After an exceptionally charged referendum and its surprise outcome, it is a credit to Britain’s national character that with only a few exceptions like George Osbourne, the majority of the population have accepted the outcome and that divisions have begun to mend. Indeed, against the expectations of the remaining camp, both in the UK and in the EU, Britain has gone through its democratic process and maintained its course to trigger Article 50, enacting the will of the people. This process has at times been torturous for Mrs. May, but it has ultimately reinforced the nation’s respect and understanding for the importance of an independent legal system. Additionally, the importance of the role of the House of Lords in its balancing relationship with the elected body of the House of Commons should not be underestimated.

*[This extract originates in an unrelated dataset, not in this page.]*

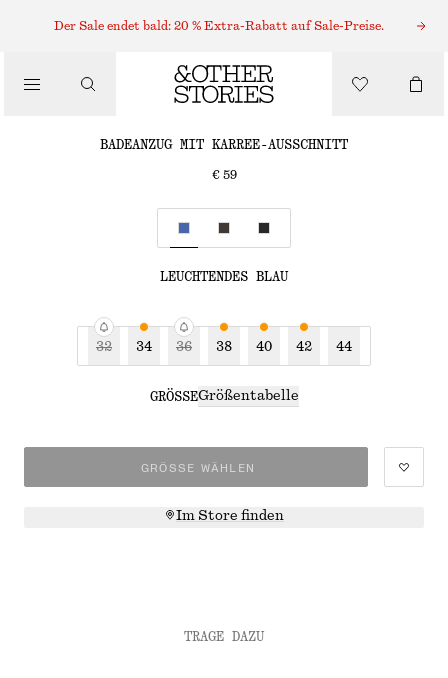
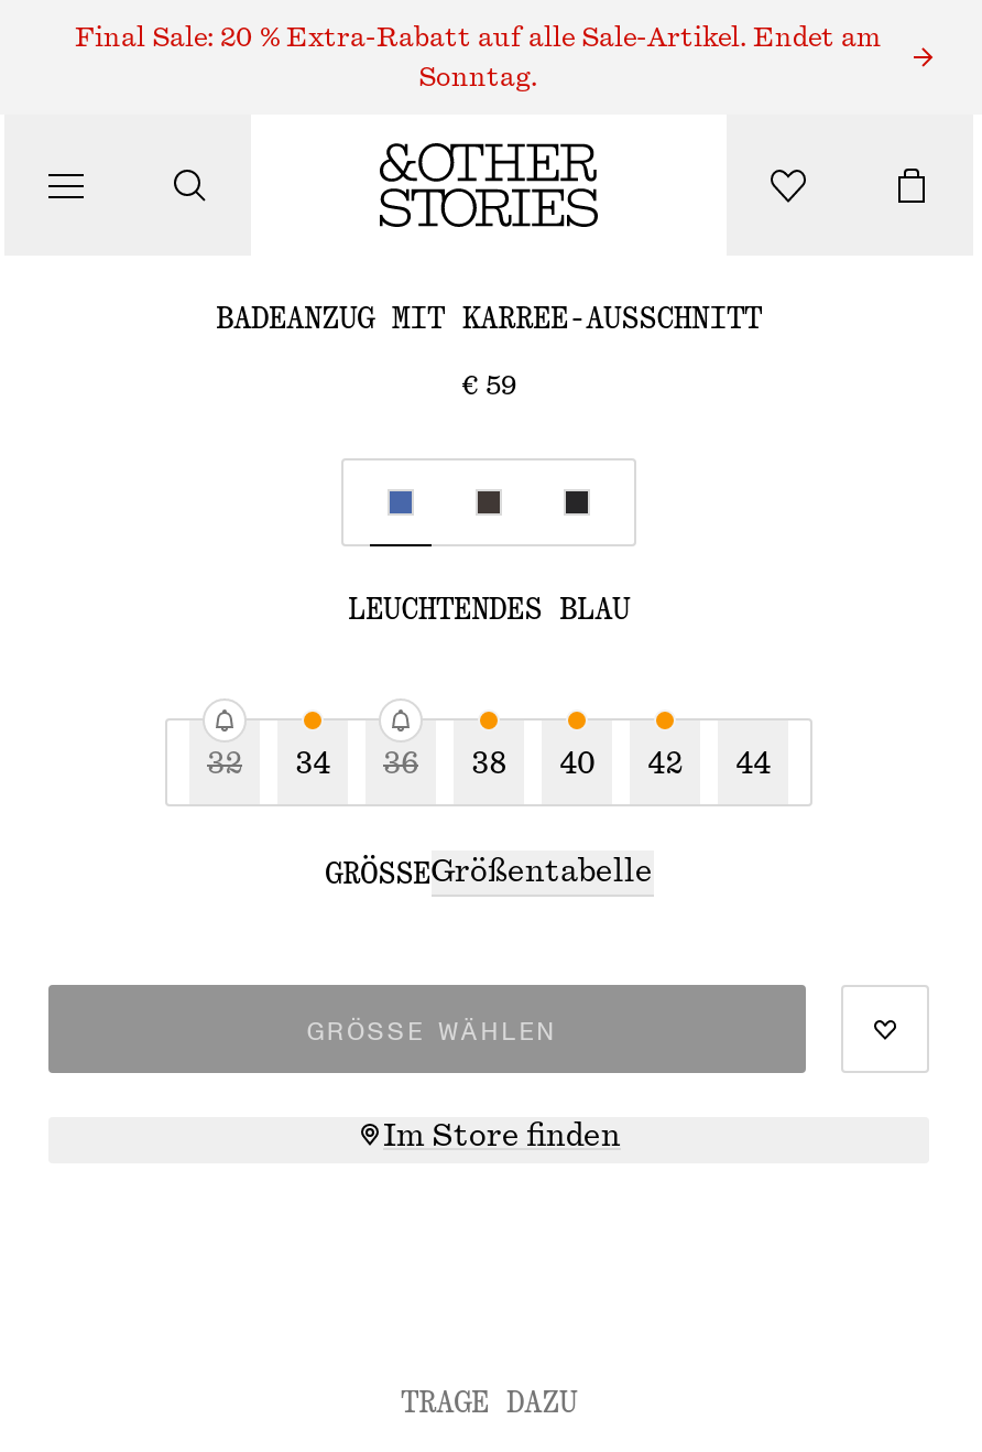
[54,20,384,32] Der Sale endet bald: 20 % Extra-Rabatt auf Sale-Preise. -> [75,24,881,90] Final Sale: 20 % Extra-Rabatt auf alle Sale-Artikel. Endet am | Sonntag.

In effect, Britain’s institutions of government have been tried, tested and reinforced by this outcome. In terms of the sentiment across the nation, the positive sense of self-belief has been a surprise to those that wished to remain. However, they forget that the vote to leave derived from an innate sense of self-belief and national confidence that has now been allowed to be manifested. This underlying sentiment will continue despite any severe economic downturn in the next couple of years and this resilience will serve the nation well and provide the energy to chart an independent path in the years ahead. Indeed, this new found sense of the national identity of Britain can be clearly seen in its measured and defiant response to the repugnant suicide attack on the Houses of Parliament and the innocent people walking over the bridge.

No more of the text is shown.